Estuve tentada a ponerme a leer una de las revistas de cotilleo, que había en una pequeña mesa delante de la silla donde estaba, pero justo en aquel momento la puerta se abrió y un hombre, bastante atractivo de unos cuarenta y pocos, me sonrió. -¿Daniela Solaz? -Asentí algo colorada, pues era un hombre muy apuesto, demasiado para pretender abrirme a él del todo, y no hablo de piernas, que oye…-. Pasa, por favor. Sonreí y pasé por su lado evitando mirarlo descaradamente, su perfume era embriagador, todo hay que decirlo. Di unos pasos hasta que vi dos sillones delante de aquel elegante escritorio con ese ventanal de fondo, lo cierto es que aquel espacio desprendía paz, y él… él desprendía de todo, para qué nos vamos a engañar. Llevaba el pelo elegantemente cortado, moderno, pero sin querer pretender parecer más joven de lo que era. Pequeños resquicios de canas empezaban a ser ligeramente visibles, cosa que le daba un toque sexy. Tenía el pelo oscuro y unos ojos grandes y azules. -Hola, Daniela, me llamo Martín. -Sonrió y me puso nerviosa. -Yo, Daniela… -Ya, ya lo sé. -Se echó a reír con ganas y yo me sentí ridícula. -Ya. -Me miré las manos-. Ya sé que lo sabes, perdona, es que estoy algo nerviosa. -Tranquila, mujer. -Me sonrió amablemente y lo imité-. Tenía ganas de conocerte al fin.

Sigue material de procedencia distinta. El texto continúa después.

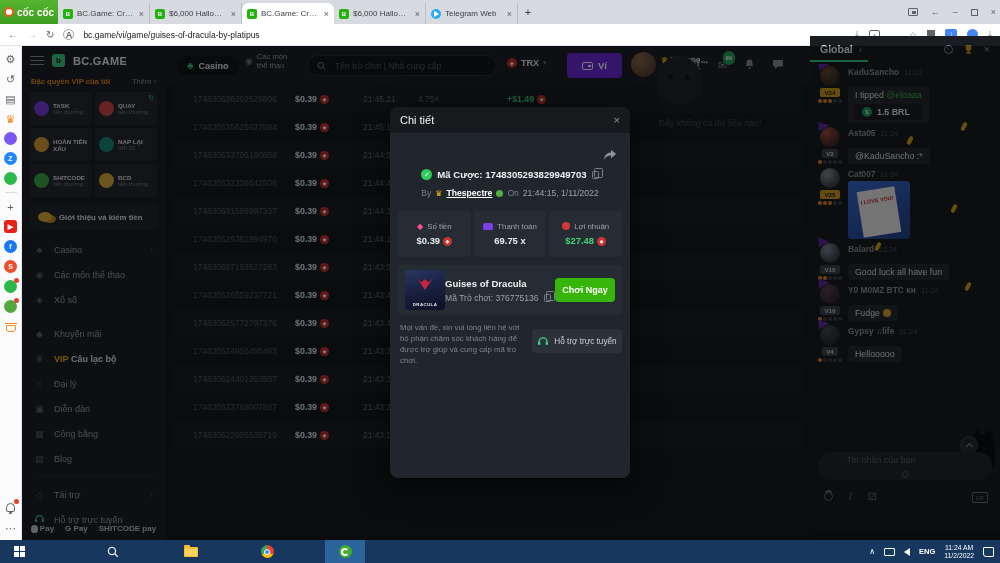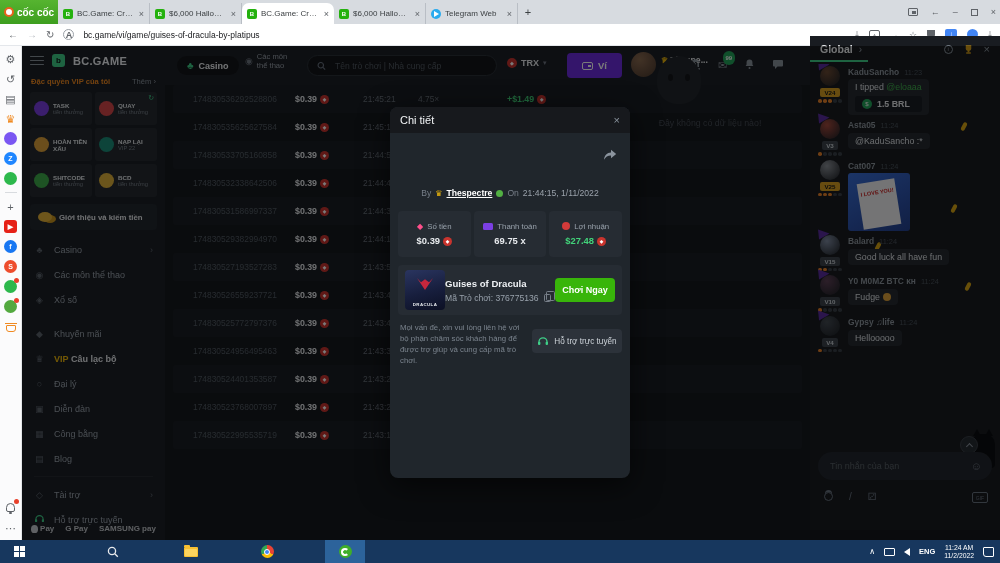"I tipped @eloaaa" .bubble { margin-top: 2px -> 10px }
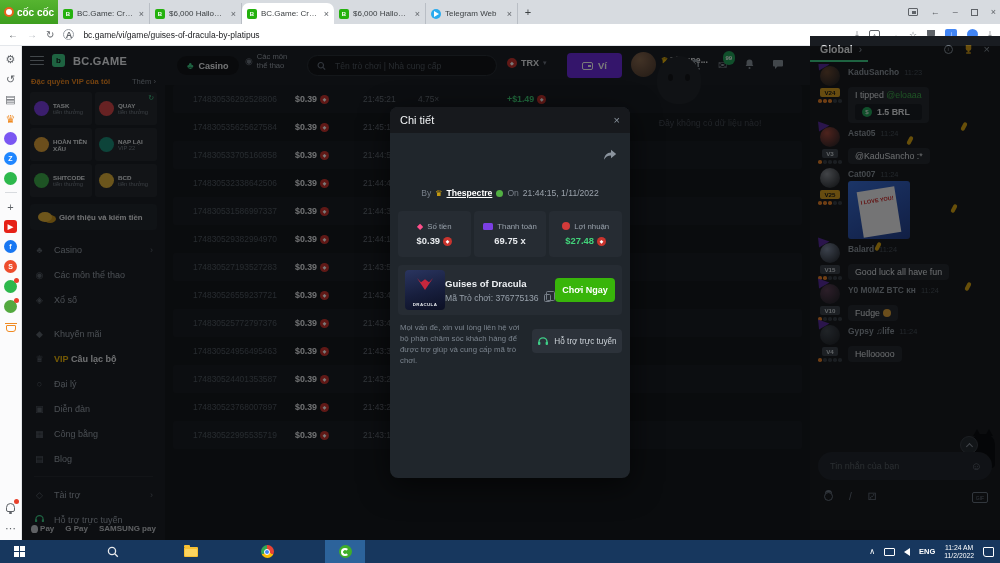"Mã Cược: 1748305293829949703" div.bet-line { html: none -> <div> <span>✓</span> <span><span>Mã Cược:</span> <span>1748305293829949703</span></span> <span></span> </div> }
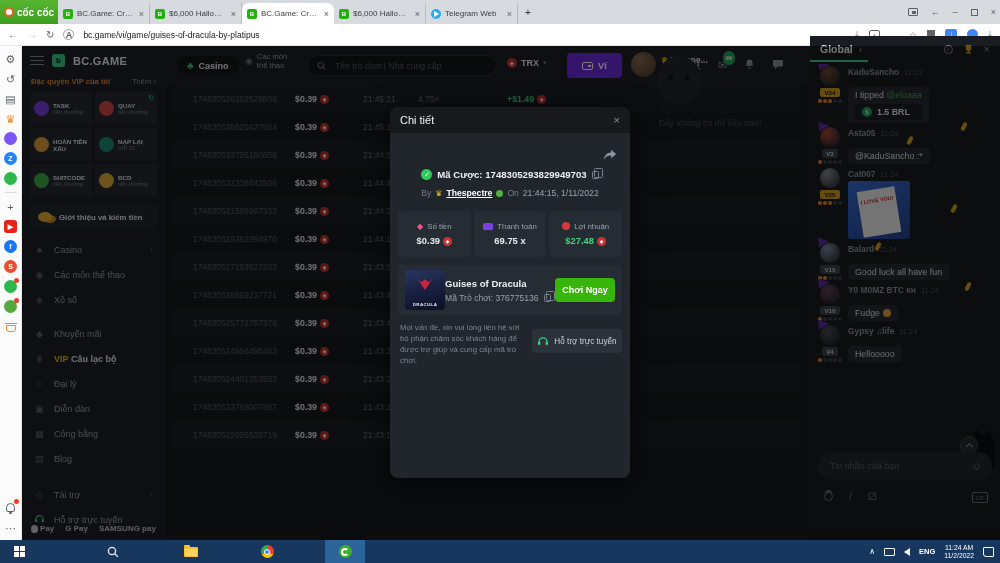"Tin nhắn của bạn" .chat-inputwrap { flex-direction: none -> column }
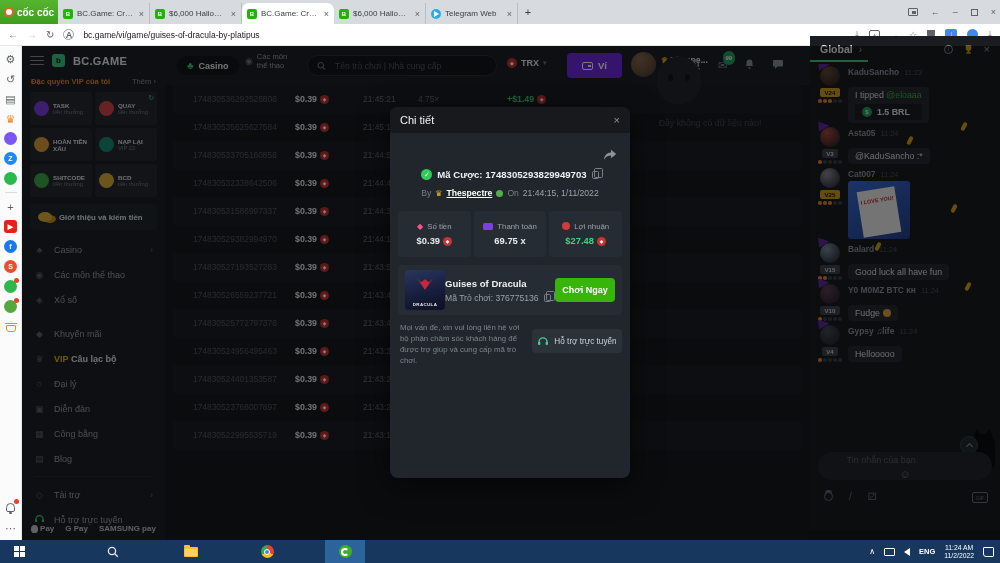"SAMSUNG pay" span.pay-t { text: SAMSUNG -> SHITCODE }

Asentí durante unos segundos hasta que reparé en lo que me había dicho. -¿Al fin? -Sí. Debo decirte que ya sé algo de ti. -Lo miré sin entender a qué se refería-. Conozco a tu padre, mucho, a decir verdad. -¡Ah, vale! -resoplé-. Sé que él ha intercedido para que puedas atenderme tú, debes ser muy bueno para que mi padre me haya insistido tanto.

Fijo que te dio la tabarra hasta que aceptaste atenderme.